UC San Diego

Major depressive disorder (MDD) and other depressive disorders are highly prevalent in the world today. A pervasive and debilitating symptom of MDD, that is also seen in other depressive disorders, is anhedonia – the lack of interest or pleasure, a consequence of dysfunction of reward circuits. Chronic stress induces anhedonia in susceptible, but not resilient individuals, a phenomenon observed in humans as well as animal models. The molecular mechanisms underlying this are not well understood. The study described in this dissertation was based on the hypothesis that plasticity of the serotonergic system, which is implicated in stress, reward and antidepressant therapy, plays a role in determining susceptibility and resilience. Stress-induced anhedonia was assessed in adult male rats using social defeat and intracranial self-stimulation (ICSS), while changes in serotonergic phenotype were investigated using immunohistochemistry and in situ hybridization.
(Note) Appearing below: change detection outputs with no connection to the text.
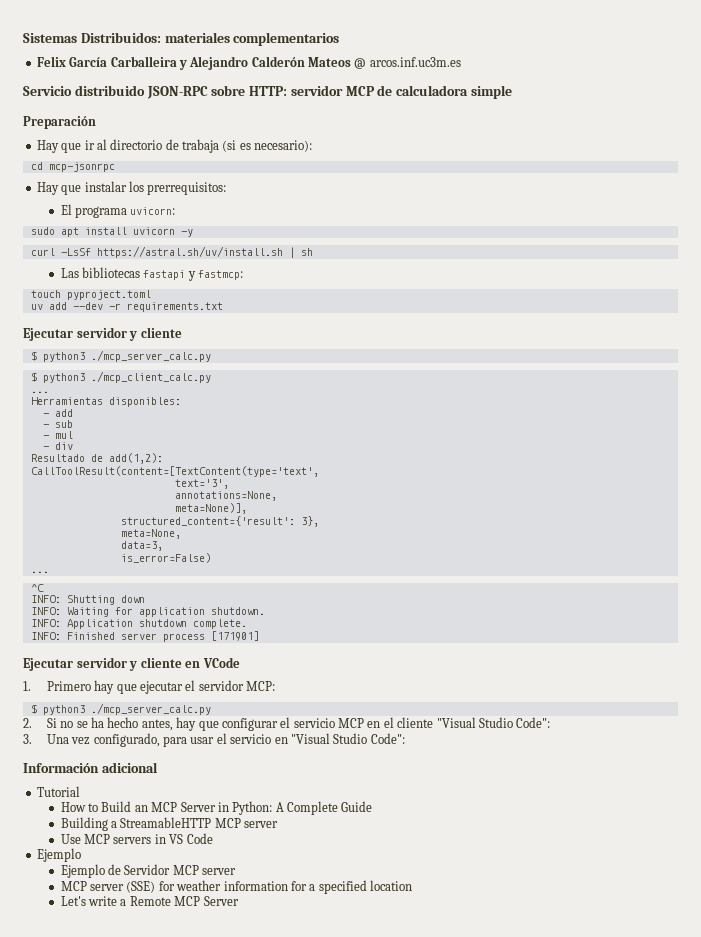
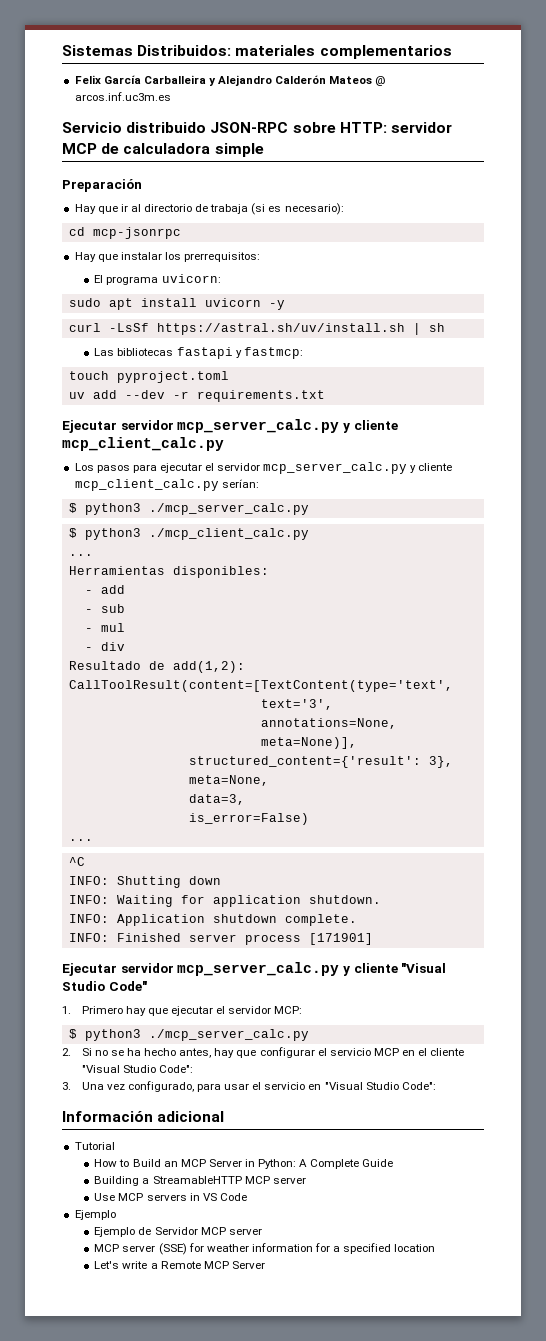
  uv add --dev -r requirements.txt
- Ejecutar servidor y cliente
+ Ejecutar servidor mcp_server_calc.py y cliente mcp_client_calc.py
+ Los pasos para ejecutar el servidor mcp_server_calc.py y cliente mcp_client_calc.py serían:
- Ejecutar servidor y cliente en VCode
+ Ejecutar servidor mcp_server_calc.py y cliente "Visual Studio Code"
Susceptible, but not resilient, rats displayed an increased number of neurons expressing the enzyme for serotonin, tryptophan-hydroxylase-2 (TPH2), in the ventral subnucleus of the dorsal raphe nucleus (DRv). Further, a decrease in the number of DRv neurons expressing the glutamatergic marker, vesicular-glutamate-transporter-3 (VGLUT3), was observed in all stressed rats. Neuronal activity was decreased in the DRv, specifically in non-serotonergic neurons, in all stressed rats. These changes occurred without a change in total neuron number in the DRv, suggestive of a neurotransmitter plasticity mechanism. This was dependent on DR activity, as was revealed by chemogenetic manipulation of the central amygdala, a stress-sensitive nucleus that forms a major input to the DR. Activation of amygdalar corticotropin releasing hormone (CRH)+ neurons abolished the increase in DRv TPH2+ neurons and ameliorated stress-induced anhedonia in susceptible rats. Therefore, activation of amygdalar CRH+ neurons induces resilience, and suppresses the characteristic phenotype of susceptible rats. The molecular signature of vulnerability to stress-induced anhedonia and the active nature of resilience could be a target of new treatments for stress-related disorders like depression. This dissertation also discusses further research questions that can be pursued in the light of this study and the experimental approaches to address them.